* _EXERCISE REQUIREMENTS_
Strip the pictures, then copy the remaining data exactly as it stands.

* _RECORDS SUPPLIED_
■ ■ ■
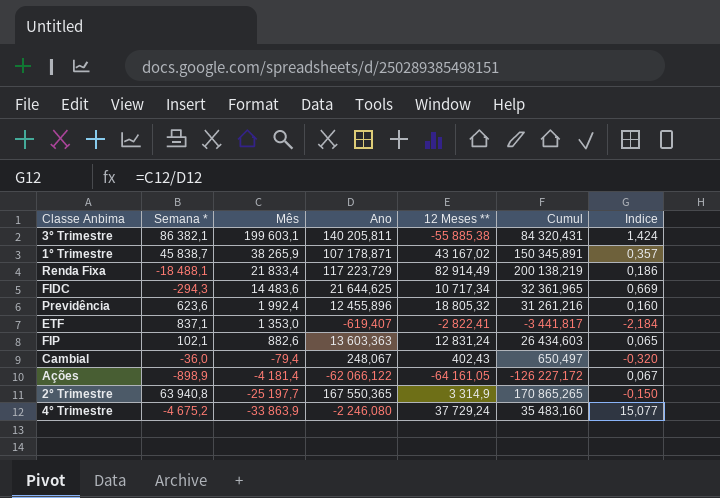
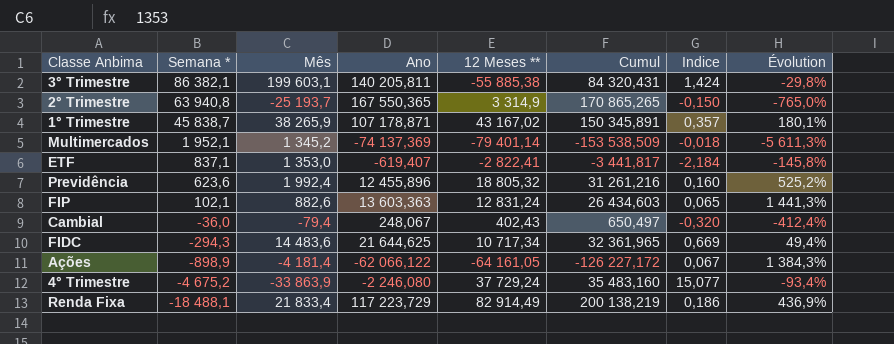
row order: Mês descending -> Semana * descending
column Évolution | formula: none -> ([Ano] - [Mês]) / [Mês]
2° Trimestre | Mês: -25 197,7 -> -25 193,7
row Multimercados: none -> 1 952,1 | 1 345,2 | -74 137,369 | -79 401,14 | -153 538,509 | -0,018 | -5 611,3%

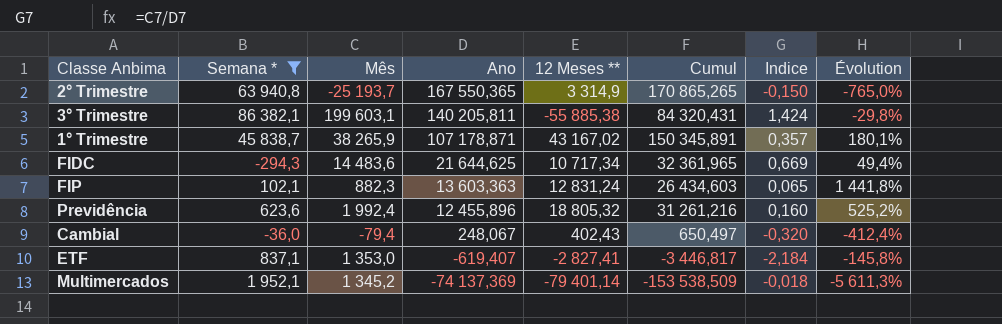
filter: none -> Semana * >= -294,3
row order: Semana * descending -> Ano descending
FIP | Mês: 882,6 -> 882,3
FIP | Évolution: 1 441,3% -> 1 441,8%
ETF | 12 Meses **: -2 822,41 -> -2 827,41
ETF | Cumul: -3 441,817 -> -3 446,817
■ ■ ■
* _ANSWER TO THIS TASK_
row order: Mês descending -> Semana * descending
column Évolution | formula: none -> ([Ano] - [Mês]) / [Mês]
2° Trimestre | Mês: -25 197,7 -> -25 193,7
row Multimercados: none -> 1 952,1 | 1 345,2 | -74 137,369 | -79 401,14 | -153 538,509 | -0,018 | -5 611,3%

filter: none -> Semana * >= -294,3
row order: Semana * descending -> Ano descending
FIP | Mês: 882,6 -> 882,3
FIP | Évolution: 1 441,3% -> 1 441,8%
ETF | 12 Meses **: -2 822,41 -> -2 827,41
ETF | Cumul: -3 441,817 -> -3 446,817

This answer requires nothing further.